← Ask the Declaration
Under the Hood

How This Works

A complete retrieval pipeline with no servers, no API keys, and no tracking. Your question never leaves your browser. Here is the full engineering story.

§1 The Pipeline

1

Chunk

The Declaration, the Constitution, the Bill of Rights, and Federalist Nos. 10, 51 & 78 are parsed into 91 citation-ready passages along the documents' own structure (more on why below).

2

Embed

Each passage is encoded offline into a 384-dimension vector with all-MiniLM-L6-v2 (mean pooling, L2-normalized). The whole searchable index ships as one static file under half a megabyte. No vector database at this scale, and that is a feature, not a shortcut.

3

Search

Your question is embedded in this browser tab by the same model, running as quantized ONNX via Transformers.js. Because all vectors are normalized, cosine similarity reduces to a dot product: 91 × 384 multiplications, done in under a millisecond. The same query embedding is also matched against a set of curated questions; when it lands close to one, you get a human-written short answer above the passages.

4

Cite

The top passages are returned with their source, section, and year. No generation step means no hallucination: every quoted word was written in 1776, 1787, 1788, or 1791.

§2 Why 91 Passages, Not 500-Token Windows

The default way to chunk documents for retrieval is mechanical: slice the text into fixed windows of a few hundred tokens, with some overlap so nothing falls between the cracks. It works, and it is also why so many retrieval systems cite "chunk 47" and hand you a passage that starts mid-sentence.

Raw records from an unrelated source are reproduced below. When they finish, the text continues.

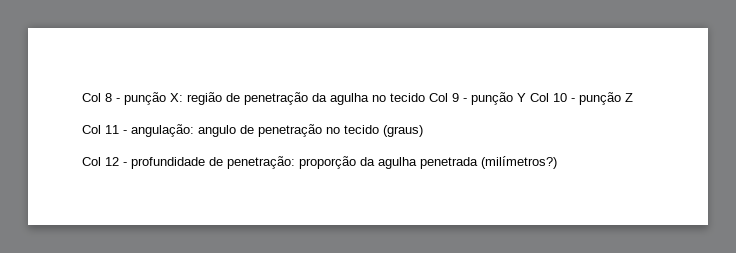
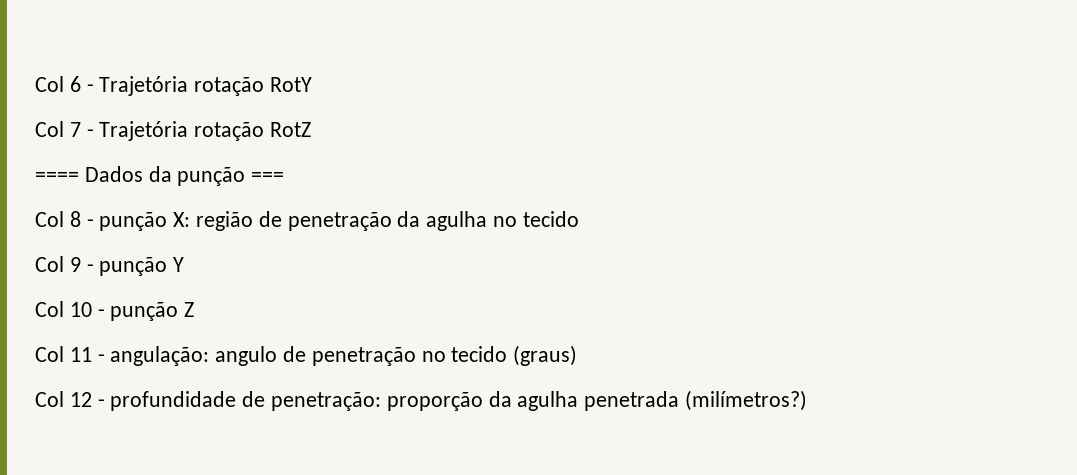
[82,93,101,102] Col -> [35,76,313,96] [35,121,312,141] [35,166,285,186] [35,211,64,227] Col 6 - Trajetória rotação RotY // Col 7 - Trajetória rotação RotZ // ==== Dados da punção === // Col
(425, 97) none -> (579, 219) //
(526, 97) none -> (185, 264) //

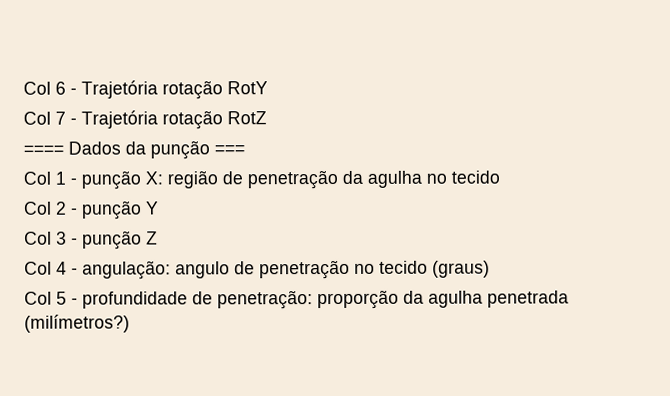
[69,211,81,227] 8 -> [55,171,66,185] 1
[69,257,81,272] 9 -> [56,201,67,215] 2
[69,302,92,317] 10 -> [56,231,67,245] 3
[69,347,92,362] 11 -> [56,261,67,275] 4
[69,392,92,407] 12 -> [56,291,67,305] 5

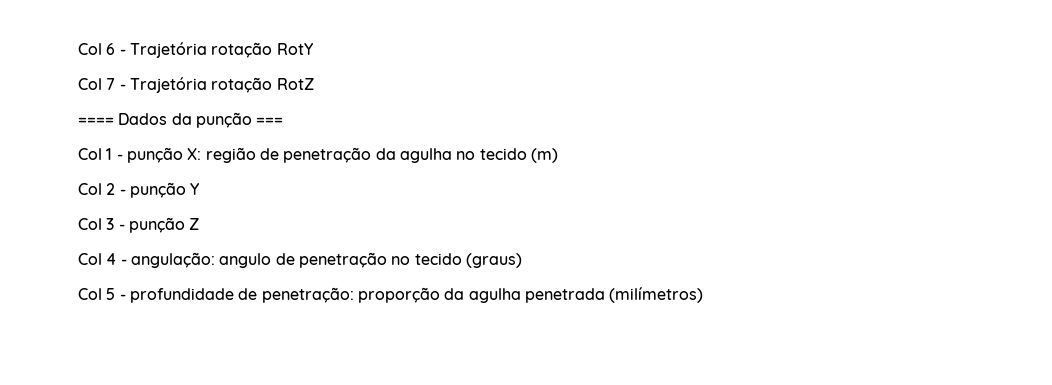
(500, 177) none -> [530,148,558,163] (m)
[24,314,130,333] (milímetros?) -> [609,287,704,303] (milímetros)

These documents deserve better, and they make it easy. The founding documents carry their own semantic boundaries: each grievance in the Declaration is one complete complaint against the king. Each section of the Constitution is one power or one limit. Each amendment is one right. Chunk along those seams and every unit of retrieval is a complete thought with a name a human already understands.

That is why a result here says Article I, Section 8 or Grievance 17 instead of a byte offset. A journalist can quote it. A teacher can assign it. A lawyer would recognize the citation. The retrieval system speaks the same language as the document it searches.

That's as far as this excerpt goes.